An unnamed source who spoke with Canadian media last week characterized the idea of quotas as dead on arrival at the feet of Canada’s trade negotiators.

“They’re trying to get us to agree to a quota system, which we’re not going to do, because it’s ridiculous,” the source explained to The Canadian Press.

“They know what they need to do to get a deal. The ball is entirely in their court.”

However, others who spoke anonymously with Canadian media differed, saying quotas may still be an alternative. According to those sources, the Trump Administration is motivated to complete negotiations before the November 6 midterm elections which, depending upon the outcome, may alter the playing field for a three-way trade agreement.

One aspect of the talks that won’t change is the apparently dim view of PM Justin Trudeau and the Canadian government harbored by the Trump Administration, especially from the U.S. Trade Representative.

“The USTR really does not like Canada,” explained Carlo Dade of the Canada West Foundation.

“They’ve got a hate on for us, and they’ve had a hate on for us for a long time.”

While others characterize the distaste as purely theatrics, few question the urgency faced by the Trump Administration to ink a trilateral trade deal with Canada and Mexico.

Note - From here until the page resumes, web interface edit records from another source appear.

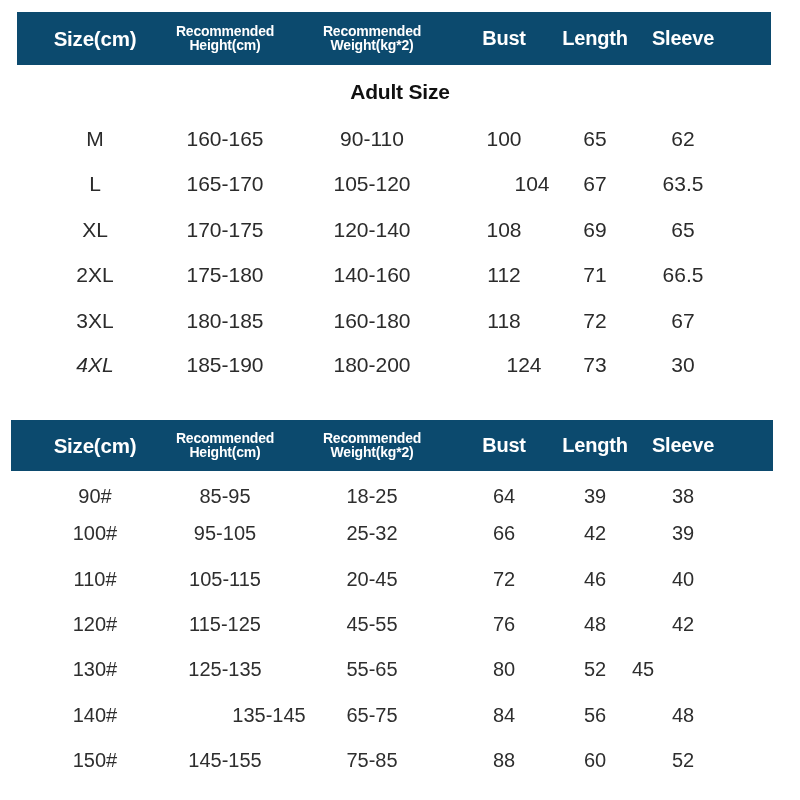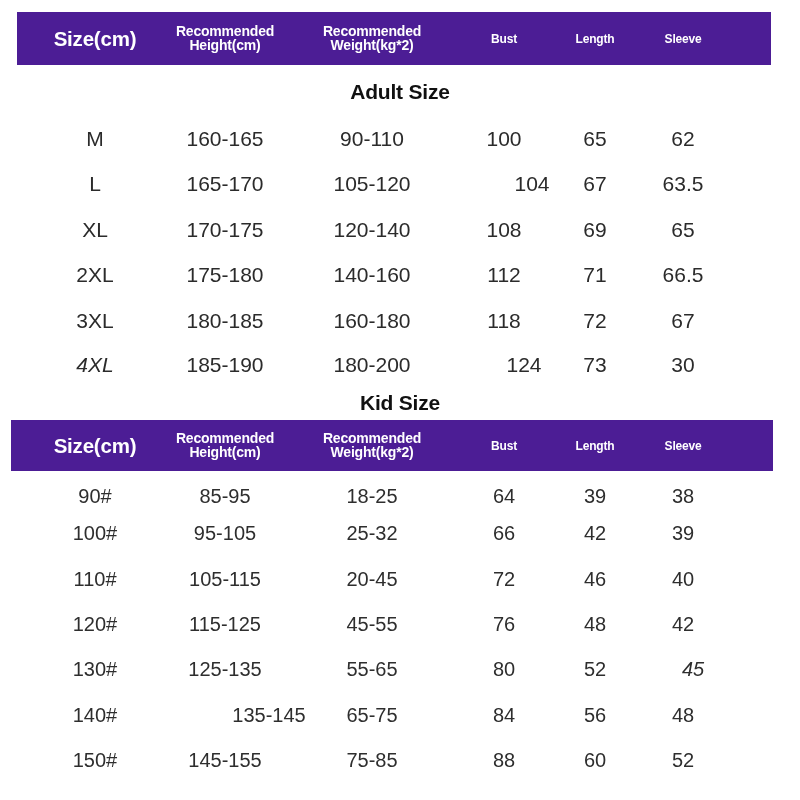"Size(cm)" .header-bar { background: #4c1d95 -> #0c4a6e }
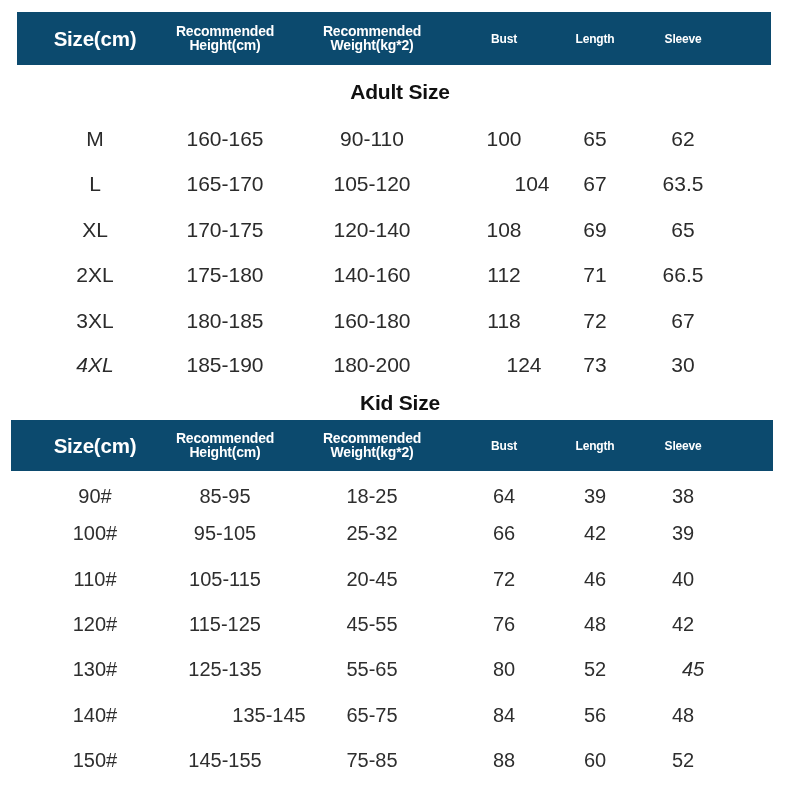"Bust" .hcell.small { font-size: 12px -> 20px }
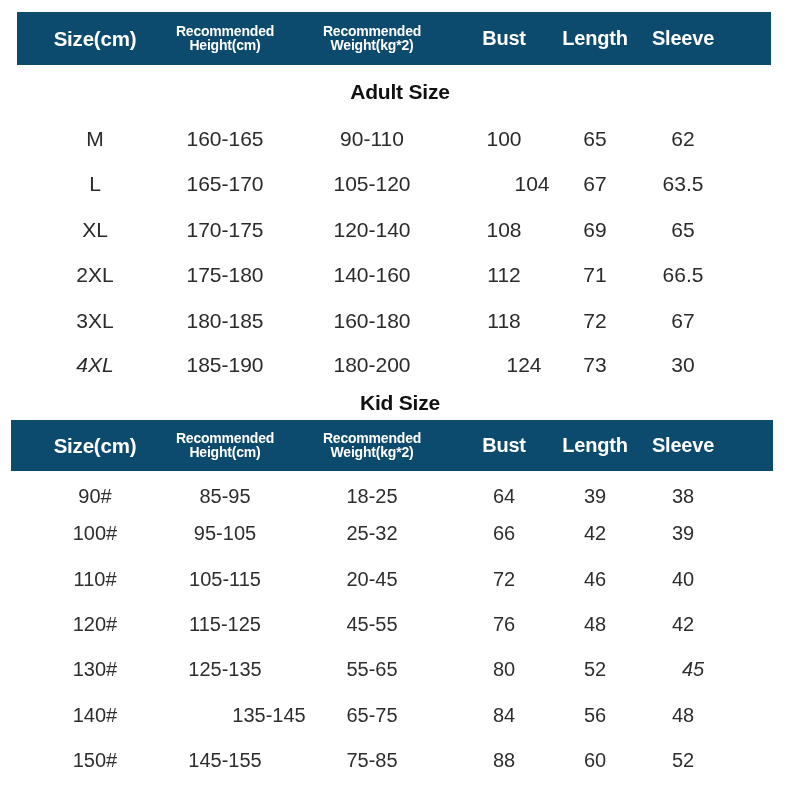"Kid Size" div.section-title { html: <div>Kid Size</div> -> none }
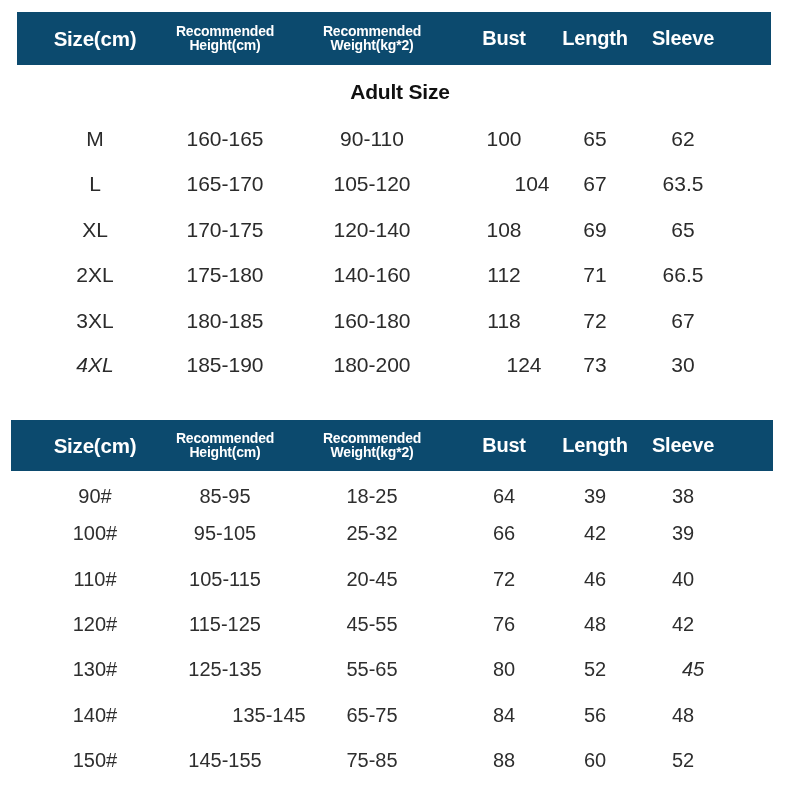"45" div.dcell { font-style: italic -> none; left: 693px -> 643px }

Even fellow Republican and Senate Majority Leader Mitch McConnell has gone on record with a call to make a deal, noting the ongoing harm experienced by domestic manufacturers by the intertwined trade sanctions.

“There is a strong call in the heartland for the president to lift those tariffs and end the retaliation by Mexico and Canada, particularly the countermeasures against U.S. farm country,” opined American international trade lawyer Dan Uczjo to the CBC.

“It is our understanding that the president is hearing about the pain inflicted by these tariffs as he hits the campaign circuit in Iowa, Ohio and other U.S. battleground regions.”